Lithuania is the latest country to try out a four-day workweek, thanks to a policy passed by lawmakers yesterday (April 21).
Under the new policy, which will take effect next year, public-sector employees with children under the age of three will be allowed to work 32 hours a week without any reduction in their pay. A standard workweek in Lithuania is 40 hours.
Source: Quartz
Belgium’s prime minister recently OK’d the idea as part of a suite of workplace reforms passed last month. His government is the latest in a long list of national and local governments ready to try shorter weeks.
And workers are taking note. In the US, a new survey by Qualtrics found that an astonishing 92% of workers like the idea of working four 10-hour days every week, instead of five days per week for eight hours. One in three (37%) said they would choose a shorter workweek even if that means taking a pay cut, and 82% said that they would be more productive on a condensed schedule.
Source: Quartz
The smaller the country, the fewer the lobbies, and the easier it is to pass a bill.
4dayweek is mobilising companies from across the world to join the movement to deliver a 4-day work week.
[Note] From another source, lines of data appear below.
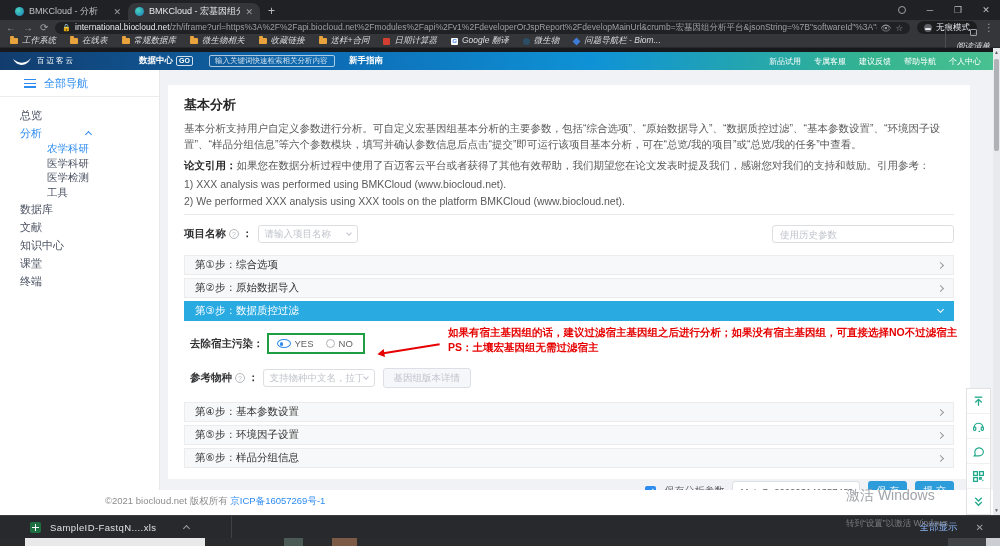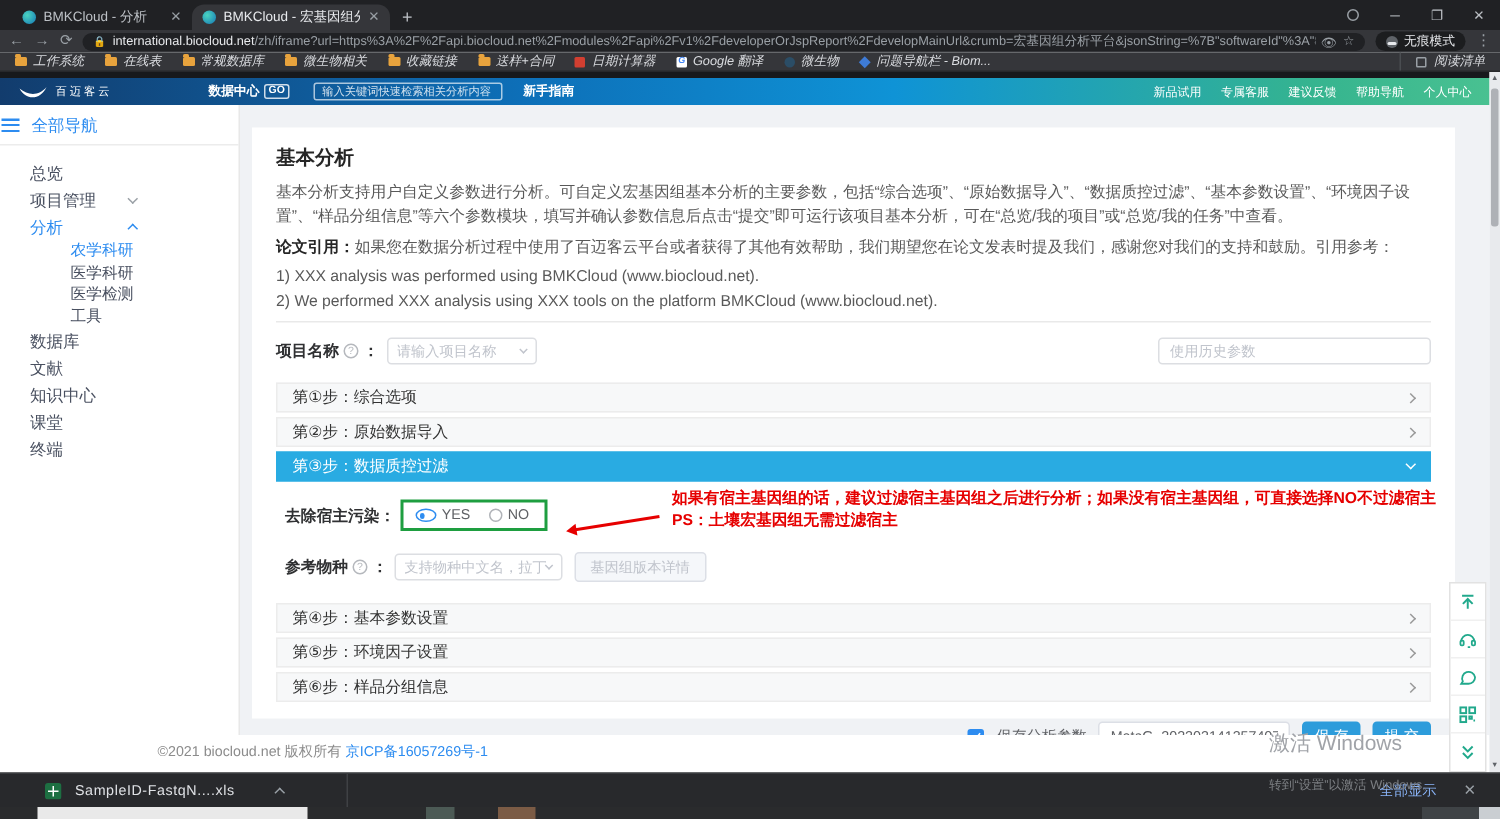--- a/index.html
+++ b/index.html
@@ -38,39 +38,39 @@
 
   .bookmarks { position:absolute; left:0; top:35px; width:1000px; height:13px; background:#35363a; border-bottom:1px solid #27282b; display:flex; align-items:center; padding:0 10px; gap:14px; font-size:8.5px; color:#dadce0; white-space:nowrap;font-style:italic; }
   .bm { display:flex; align-items:center; gap:4px; }
   .folder { width:8px; height:6px; background:#e8a33d; border-radius:1px; position:relative; flex:0 0 auto; }
   .folder::before { content:""; position:absolute; left:0; top:-2px; width:4px; height:2px; background:#e8a33d; border-radius:1px 1px 0 0; }
   .sqico { width:7px; height:7px; border-radius:1px; flex:0 0 auto; }
   .ico-date { background:#d23f31; }
   .ico-g { background:#fff; color:#4285f4; font-size:6px; font-weight:bold; text-align:center; line-height:7px; }
   .ico-globe { background:#2b4d66; border-radius:50%; }
   .ico-diamond { width:7px; height:7px; background:#3e7bd6; transform:rotate(45deg) scale(.8); flex:0 0 auto; }
-  .bm-right { margin-left:auto; display:flex; align-items:center; gap:5px; border-left:1px solid #4a4d51; padding-left:10px; }
+  .bm-right { margin-left:auto; display:flex; align-items:center; gap:5px; border-left:1px solid #4a4d51; padding-left:10px;flex-direction:column; }
   .rl-ico { width:7px; height:7px; border:1px solid #9aa0a6; border-radius:1px; }
 
   
   .darkstrip { position:absolute; left:0; top:48px; width:993px; height:4px; background:#17191c; }
   .siteheader { position:absolute; left:0; top:52px; width:993px; height:18px; display:flex; align-items:center; padding:0 12px; color:#fff; overflow:hidden;
     background:linear-gradient(90deg, #123c6d 0%, #0d6fb8 35%, #0f93d6 60%, #35b48f 88%, #49c191 100%); }
   .logo { display:flex; align-items:center; gap:5px; }
   .logo svg { display:block; }
   .logo-text { font-size:7.5px; letter-spacing:2px; color:#fff; }
   .hd-nav { margin-left:64px; display:flex; align-items:center; gap:3px; font-size:8.5px; font-weight:bold; }
   .hd-badge { font-size:7px; border:1px solid rgba(255,255,255,.8); border-radius:2px; padding:0 2px; line-height:8px; }
   .hd-search { margin-left:16px; width:126px; height:12px; border:1px solid rgba(255,255,255,.65); border-radius:2px; font-size:7.5px; color:rgba(255,255,255,.8); display:flex; align-items:center; padding:0 5px; overflow:hidden; white-space:nowrap; }
   .hd-guide { margin-left:14px; font-size:8.5px; font-weight:bold; }
   .hd-right { margin-left:auto; display:flex; gap:13px; font-size:8px; white-space:nowrap; }
 
   
   .sidebar { position:absolute; left:0; top:70px; width:160px; height:445px; background:#fff; border-right:1px solid #e8e8e8; }
-  .allnav { height:27px; display:flex; align-items:center; gap:8px; padding-left:1px; color:#2d8cf0; font-size:11px; border-bottom:1px solid #ececec; }
+  .allnav { height:27px; display:flex; align-items:center; gap:8px; padding-left:24px; color:#2d8cf0; font-size:11px; border-bottom:1px solid #ececec; }
   .ham { width:12px; height:9px; background:linear-gradient(#2d8cf0 0 1.5px, transparent 1.5px 3.6px, #2d8cf0 3.6px 5.2px, transparent 5.2px 7.4px, #2d8cf0 7.4px 9px); }
   .menu { padding-top:9px; }
   .mi { height:18px; display:flex; align-items:center; padding-left:20px; font-size:11px; color:#495060; position:relative; }
   .mi.sub { padding-left:47px; height:14.5px; font-size:10.5px; }
   .mi.blue { color:#2d8cf0; }
   .chv { width:5px; height:5px; border-right:1.2px solid #9aa0a6; border-bottom:1.2px solid #9aa0a6; display:inline-block; position:absolute; left:86px; }
   .chv.down { transform:rotate(45deg); top:6px; }
   .chv.up { transform:rotate(-135deg); top:8px; border-color:#2d8cf0; }
 
   
@@ -264,24 +264,20 @@
 </div>
 
 <div class="sidebar">
   <div class="allnav">
     <span class="ham"></span>
     <span>全部导航</span>
   </div>
   <div class="menu">
     <div class="mi">
         <span>总览</span>
-      </div>
-    <div class="mi">
-        <span>项目管理</span>
-        <span class="chv down"></span>
       </div>
     <div class="mi blue">
         <span>分析</span>
         <span class="chv up"></span>
       </div>
     <div class="mi sub blue">
         <span>农学科研</span>
       </div>
     <div class="mi sub">
         <span>医学科研</span>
They are seeking to organise Pilot programs only in the English-speaking world for now.
I am sure companies are not going to be happy about the idea. This is not about the number of hours being dedicated to the job. It is about the degree of control that companies have over the lives of their employees. Giving them more free time opens the door to the possibility of side projects. Some might choose to pursue social movements. Bullshit jobs exist precisely to preclude the possibility of such movements.
Will they make policy changes that leave the door open for such things to happen?
Mutiny round the corner if people are not kept occupied chasing their tails. 4 day week.....gun powder.